WORK TASK –
Leave out all pictures while repeating the records exactly and completely.

========

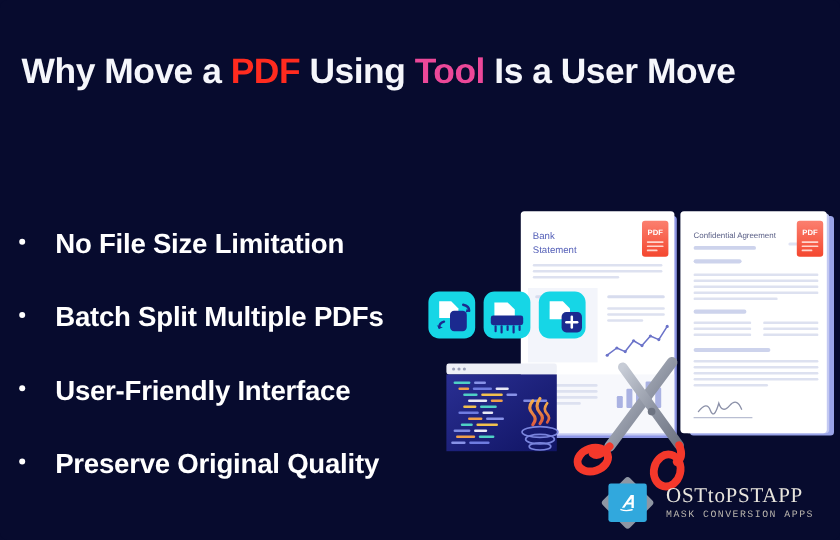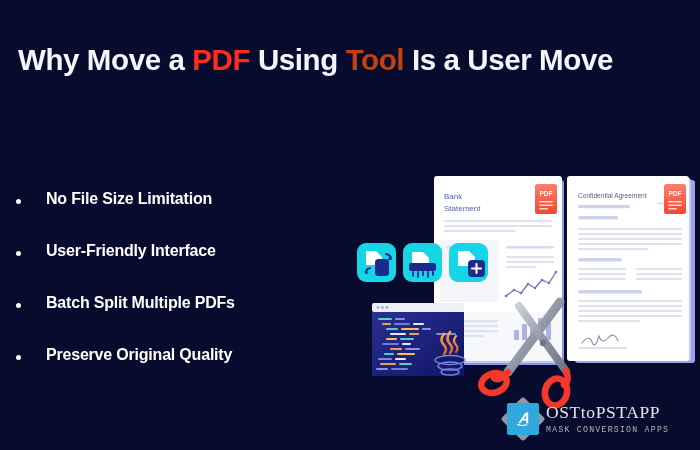"Tool" .headline .hl-tool { color: #c2410c -> #ec4899 }
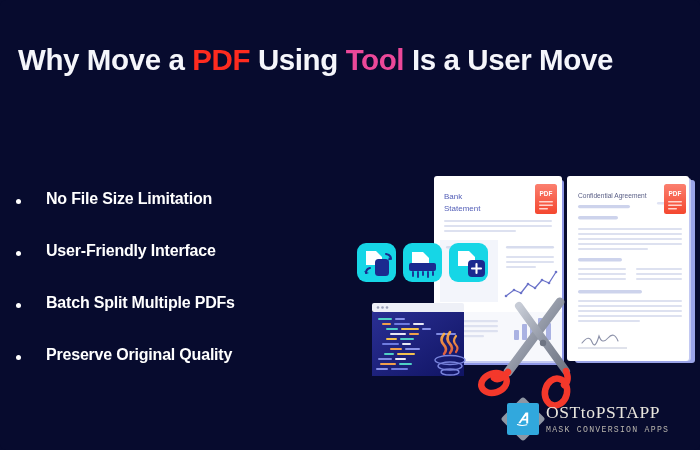"No File Size Limitation" .bullet-item { font-size: 16px -> 23px }
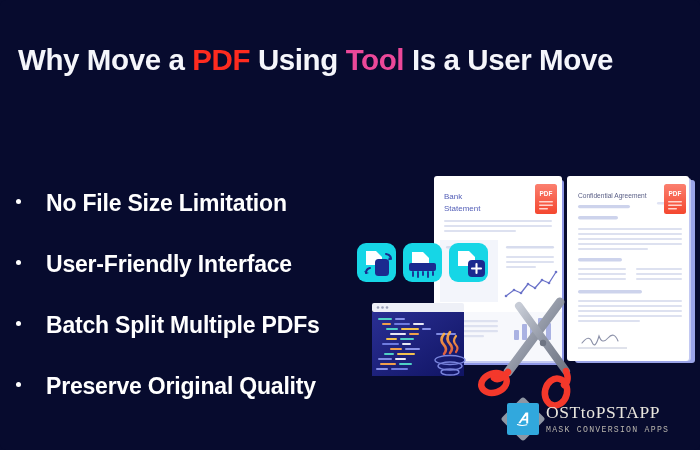"User-Friendly Interface" li.bullet-item { order: before "Batch Split Multiple PDFs" -> after "Batch Split Multiple PDFs" }
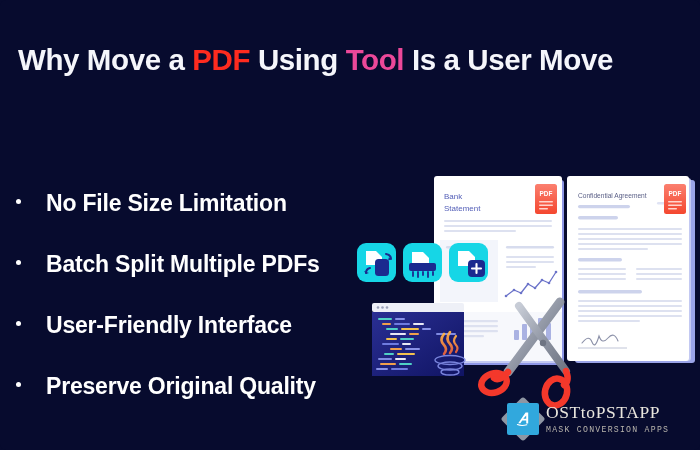"OSTtoPSTAPP" .logo { gap: none -> 9px }
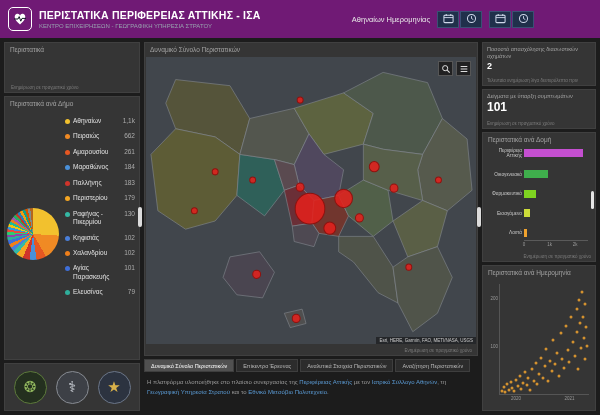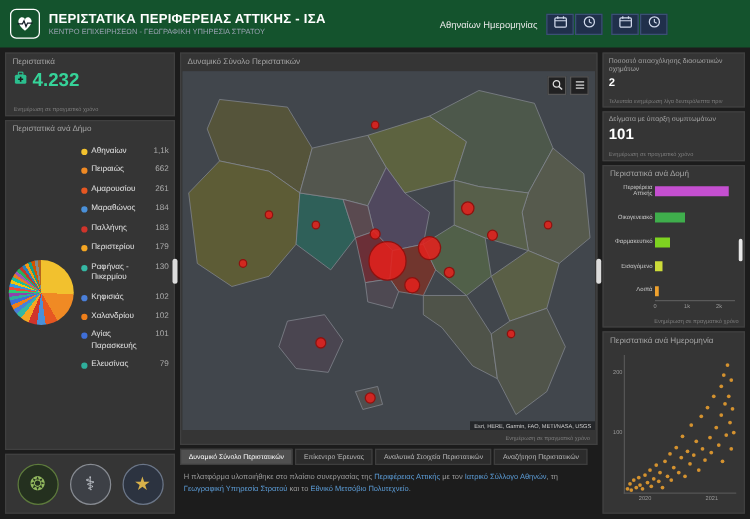"ΠΕΡΙΣΤΑΤΙΚΑ ΠΕΡΙΦΕΡΕΙΑΣ ΑΤΤΙΚΗΣ - ΙΣΑ" #header { background: #14532d -> #701a75 }
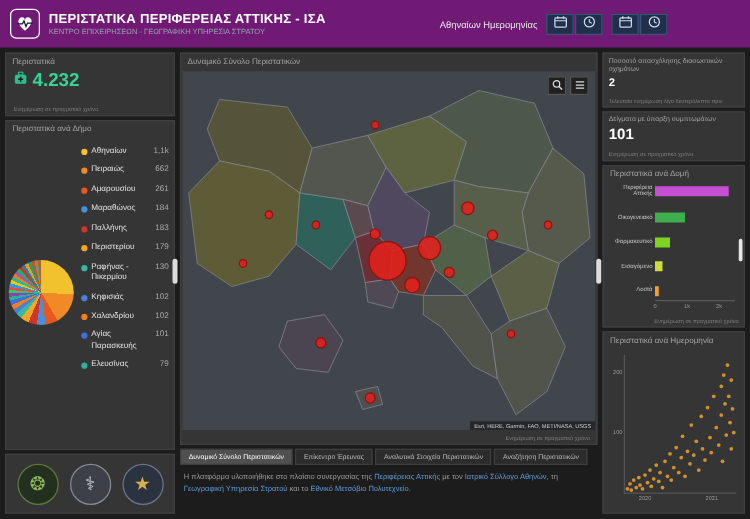"4.232" div { html: <div> <span> <svg> <rect></rect> <rect></rect> <path></path> </svg> </span> <span>4.232</span> </div> -> none }
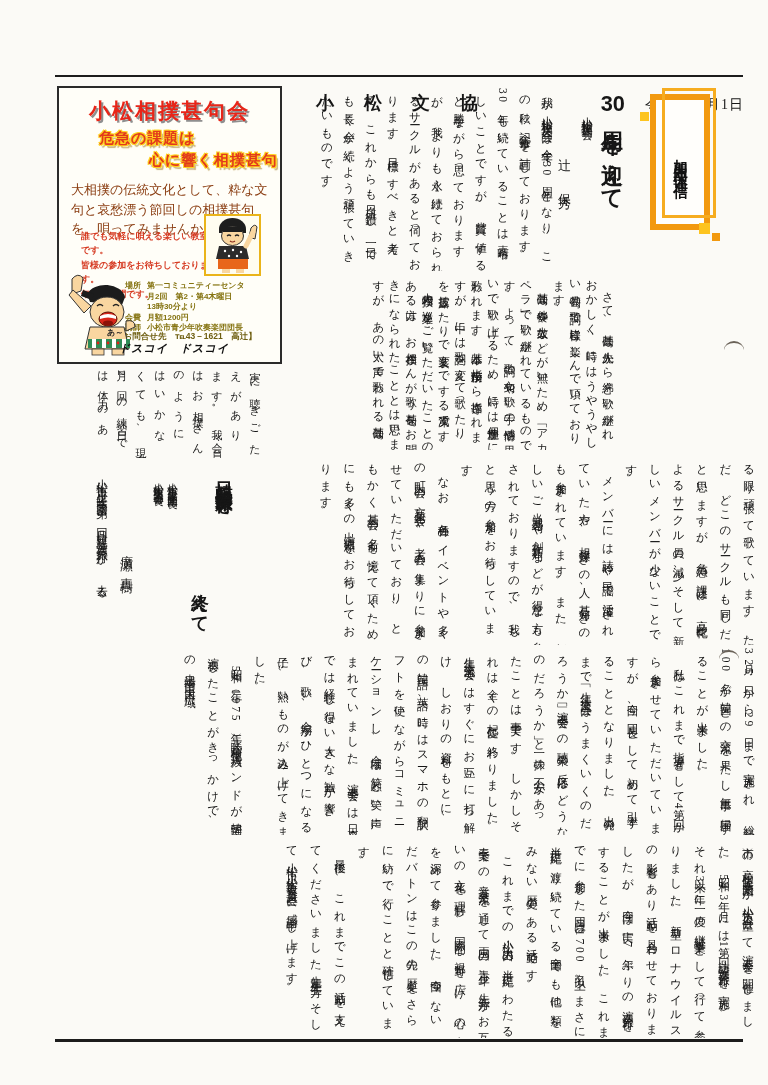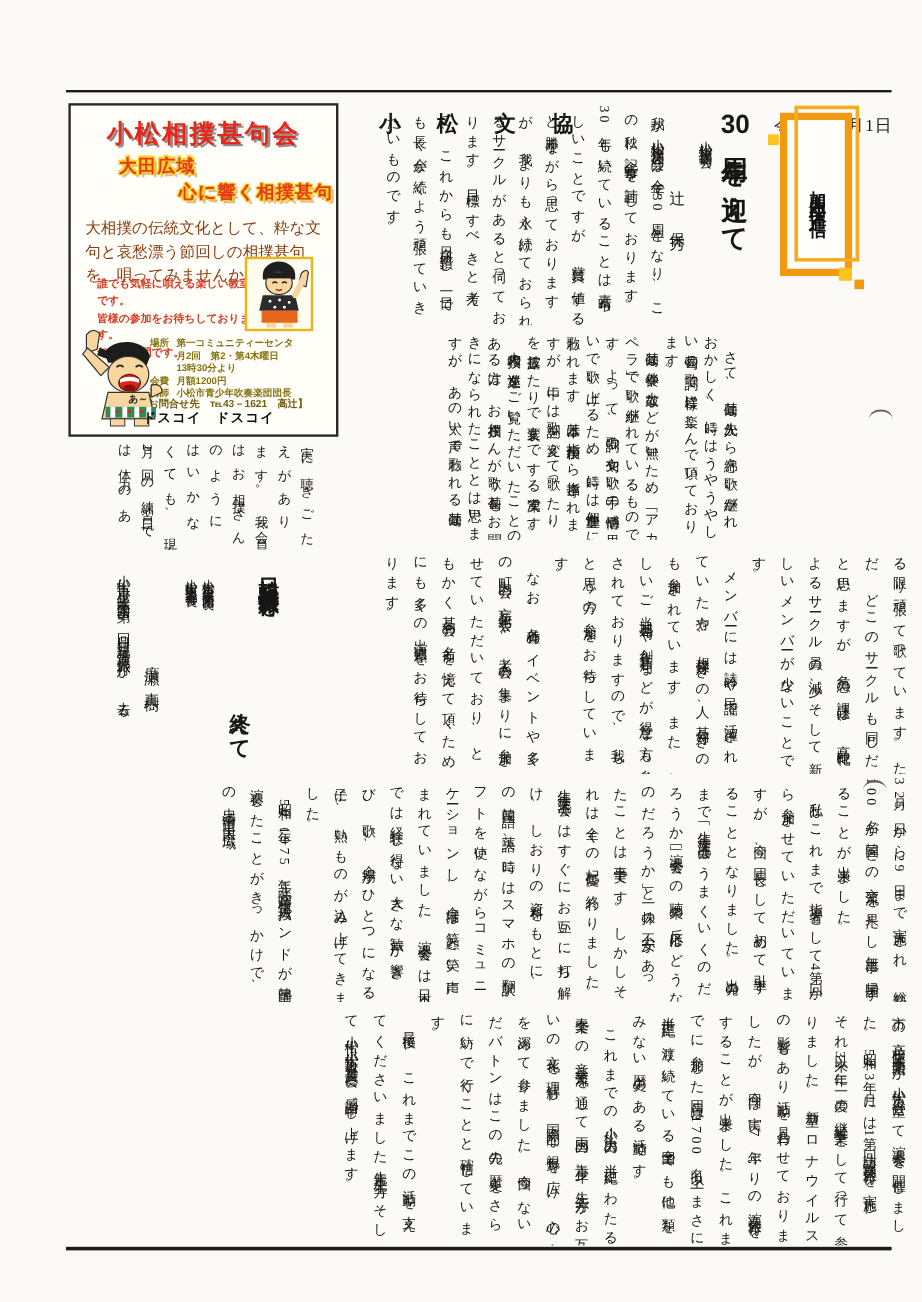"大田広域" div.ad-slogan { text: 大田広域 -> 危急の課題は }
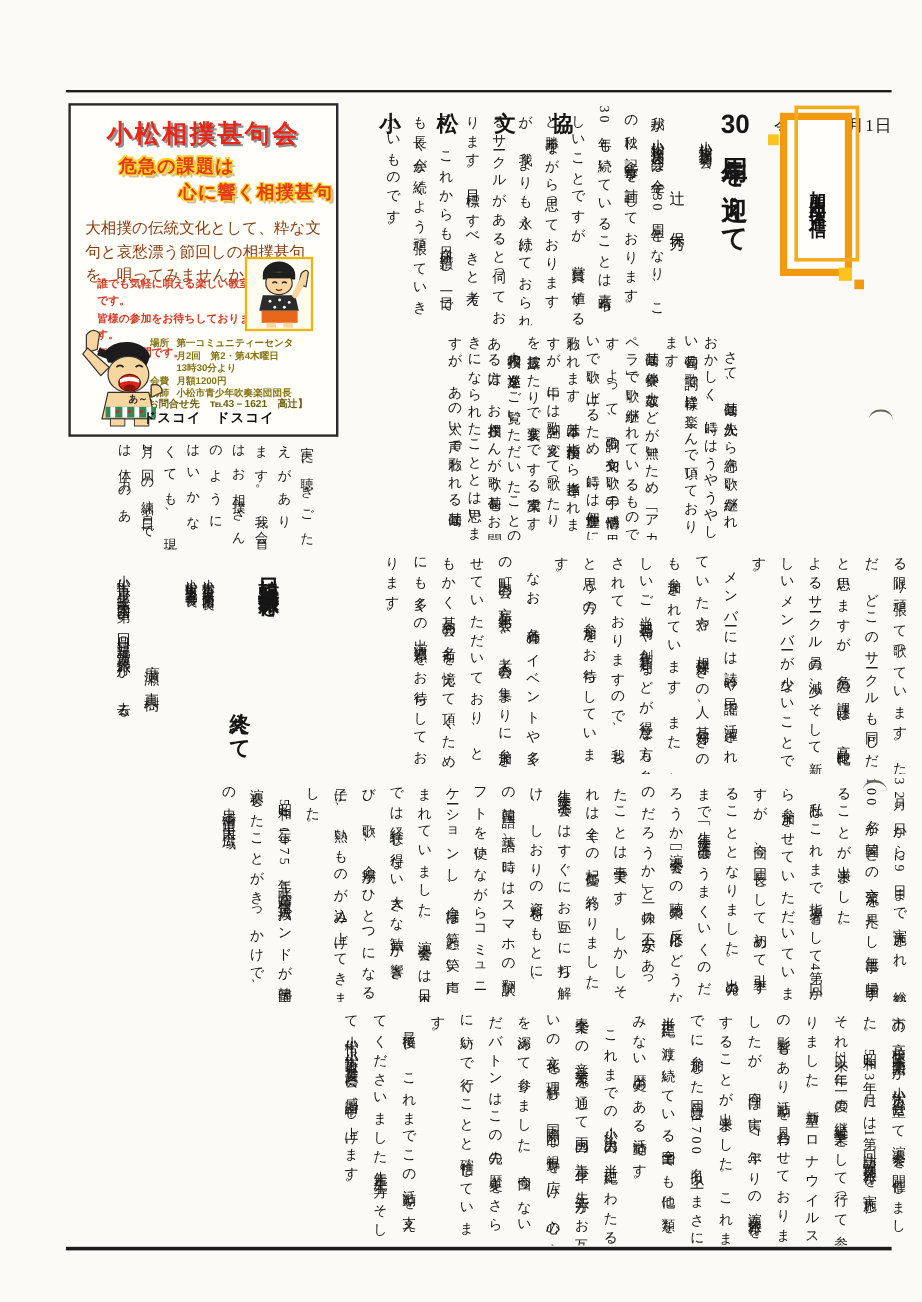"ドスコイ ドスコイ" .ad-dosukoi { font-style: none -> italic }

========

SOLVED PROBLEM –
"Tool" .headline .hl-tool { color: #c2410c -> #ec4899 }
"No File Size Limitation" .bullet-item { font-size: 16px -> 23px }
"User-Friendly Interface" li.bullet-item { order: before "Batch Split Multiple PDFs" -> after "Batch Split Multiple PDFs" }
"OSTtoPSTAPP" .logo { gap: none -> 9px }
"ΠΕΡΙΣΤΑΤΙΚΑ ΠΕΡΙΦΕΡΕΙΑΣ ΑΤΤΙΚΗΣ - ΙΣΑ" #header { background: #14532d -> #701a75 }
"4.232" div { html: <div> <span> <svg> <rect></rect> <rect></rect> <path></path> </svg> </span> <span>4.232</span> </div> -> none }
"大田広域" div.ad-slogan { text: 大田広域 -> 危急の課題は }
"ドスコイ ドスコイ" .ad-dosukoi { font-style: none -> italic }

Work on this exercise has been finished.